Der Berliner Risikokapitalgeber Project A investiert in die Londoner Bildungsplattform Aula – und schärft damit seinen Blick auf den Bereich Edtech.

Mit einem Investment in das Londoner Start-up Aula nimmt Project A neue Technologien im Bildungssektor stärker in den Fokus. Der Berliner Wagniskapitalgeber führt eine Seed-Finanzierungsrunde in Höhe von insgesamt 4,2 Millionen US-Dollar an. Als Geldgeber waren auch der Pariser VC Brighteye und Sunstone Capital aus Kopenhagen beteiligt. Ein Teil des Kapitals stammt zudem von bestehenden Investoren wie etwa der Gesellschaft Nordic Makers.

Mit Hilfe des frischen Geldes will das Start-up Aula die Technik hinter seinem Bildungsportal weiterentwickeln. Die Gründer arbeiten daran, die digitale Infrastruktur im Bildungswesen zu verbessern – also auf einer zentralen Kommunikationsplattform beispielsweise den Austausch von Dateien für Schulen und Universitäten zu erleichtern. Hinter der Idee stehen die Oxford-Studenten Anders Krohn, Adrian Franklin und Oliver Nicolini. Ihre 2016 gegründete Firma bastelt nun an einem System, das verschiedene Lernplattformen bündeln und so beispielsweise den Austausch von E-Mails überflüssig machen soll. Als Vorbild dienen Portale wie Slack oder WhatsApp. Das erklärte Ziel: Interaktionen anregen und studentisches Engagement fördern.

Strategisch wertvoll

„Viele Universitäten arbeiten daran, Studenten stärker miteinzubeziehen. Eine der größten Hürden ist dabei der Aufbau einer digitalen Lerninfrastruktur, da die meisten Plattformen als reines Archiv für Präsentationen und PDF-Dokumente genutzt werden und nicht sehr nutzerfreundlich sind”, lässt sich Anders Krohn, Mitgründer von Aula, in einer Pressemitteilung zitieren. Sein Team hofft nun darauf, durch das Investment weitere Partner für das Projekt zu gewinnen. Genutzt wird die Plattform derzeit nach Angaben der Firma unter anderem von Universitäten in Nottingham und Derby. Eine Pre-Seed-Runde lief bereits im Januar vergangenen Jahres, angeführt durch Nordic Makers. Die offizielle Version der Plattform ist seit September online.
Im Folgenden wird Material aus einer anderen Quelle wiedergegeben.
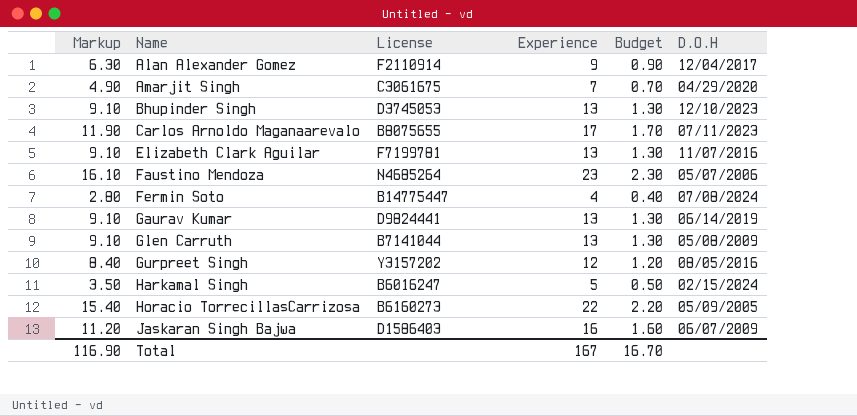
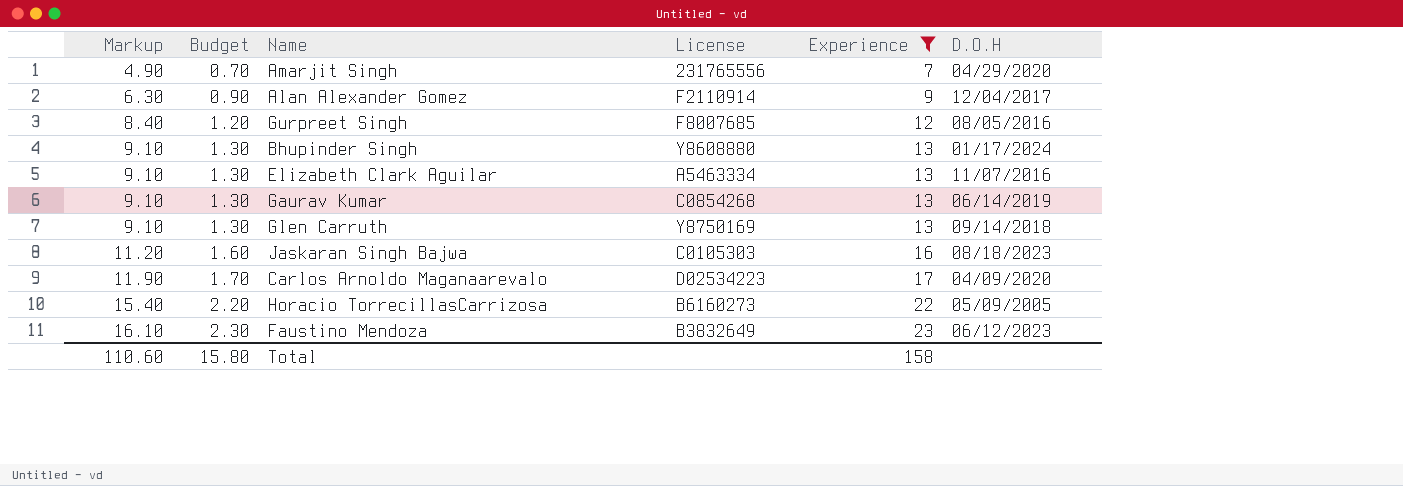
filter: none -> Experience >= 7
row order: Name ascending -> Markup ascending
column Budget | position: 5 -> 2
Amarjit Singh | License: C3061675 -> 231765556
Gurpreet Singh | License: Y3157202 -> F8007685
Bhupinder Singh | License: D3745053 -> Y8608880
Bhupinder Singh | D.O.H: 12/10/2023 -> 01/17/2024
Elizabeth Clark Aguilar | License: F7199781 -> A5463334
Gaurav Kumar | License: D9824441 -> C0854268
Glen Carruth | License: B7141044 -> Y8750169
Glen Carruth | D.O.H: 05/08/2009 -> 09/14/2018
Jaskaran Singh Bajwa | License: D1586403 -> C0105303
Jaskaran Singh Bajwa | D.O.H: 06/07/2009 -> 08/18/2023
Carlos Arnoldo Maganaarevalo | License: B8075655 -> D02534223
Carlos Arnoldo Maganaarevalo | D.O.H: 07/11/2023 -> 04/09/2020
Faustino Mendoza | License: N4685264 -> B3832649
Faustino Mendoza | D.O.H: 05/07/2006 -> 06/12/2023
Total | Markup: 116.90 -> 110.60
Total | Budget: 16.70 -> 15.80
Total | Experience: 167 -> 158

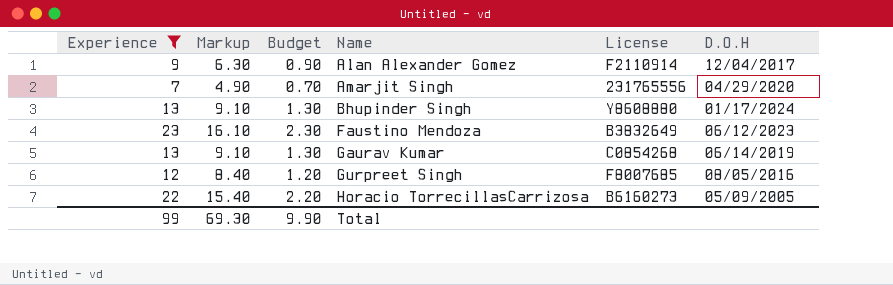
row order: Markup ascending -> Name ascending
column Experience | position: 5 -> 1
row Elizabeth Clark Aguilar: 9.10 | 1.30 | A5463334 | 13 | 11/07/2016 -> none
row Glen Carruth: 9.10 | 1.30 | Y8750169 | 13 | 09/14/2018 -> none
row Jaskaran Singh Bajwa: 11.20 | 1.60 | C0105303 | 16 | 08/18/2023 -> none
row Carlos Arnoldo Maganaarevalo: 11.90 | 1.70 | D02534223 | 17 | 04/09/2020 -> none
Total | Experience: 158 -> 99
Total | Markup: 110.60 -> 69.30
Total | Budget: 15.80 -> 9.90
Lead-Investor Project A investiert mit der aktuellen Runde zum zweiten Mal in ein Start-up aus dem Bereich Education-Technology (Edtech). Zuvor floss bereits Geld an Peergrade aus Dänemark. Das Team entwickelt eine Plattform, auf der sich Schüler und Studenten gegenseitig Feedback zu Arbeiten geben können. „Einer der vielen Gründe, warum wir uns für den Edtech-Bereich begeistern, ist das häufig sehr hohe Maß an intrinsischer Motivation der Gründer, die wirklich etwas bewegen wollen in einem Bereich, der ihnen stark am Herzen liegt”, lässt sich Anton Waitz, Partner bei Project A, zitieren.

Fokus auf Tech-Start-ups

Dabei dürften allerdings strategische Motive eine große Rolle bei der Investitionsentscheidung gespielt haben – denn der Edtech-Fokus passt zur derzeitigen Ausrichtung: Project A verwaltet nach eigenen Angaben 260 Millionen Euro für die Finanzierung von Technologie-Start-ups. Dabei konzentriert sich der Wagniskapitalgeber insbesondere auf die Bereiche Software Engineering, digitales Marketing und Business Intelligence. Im Portfolio hat der Investor unter anderem die E-Commerce-Technologie von Spryker, der Kinderbuch-Verlag Wonderbly und das schwedische Start-up Kry, das an einer App für Arztgespräche per Video arbeitet.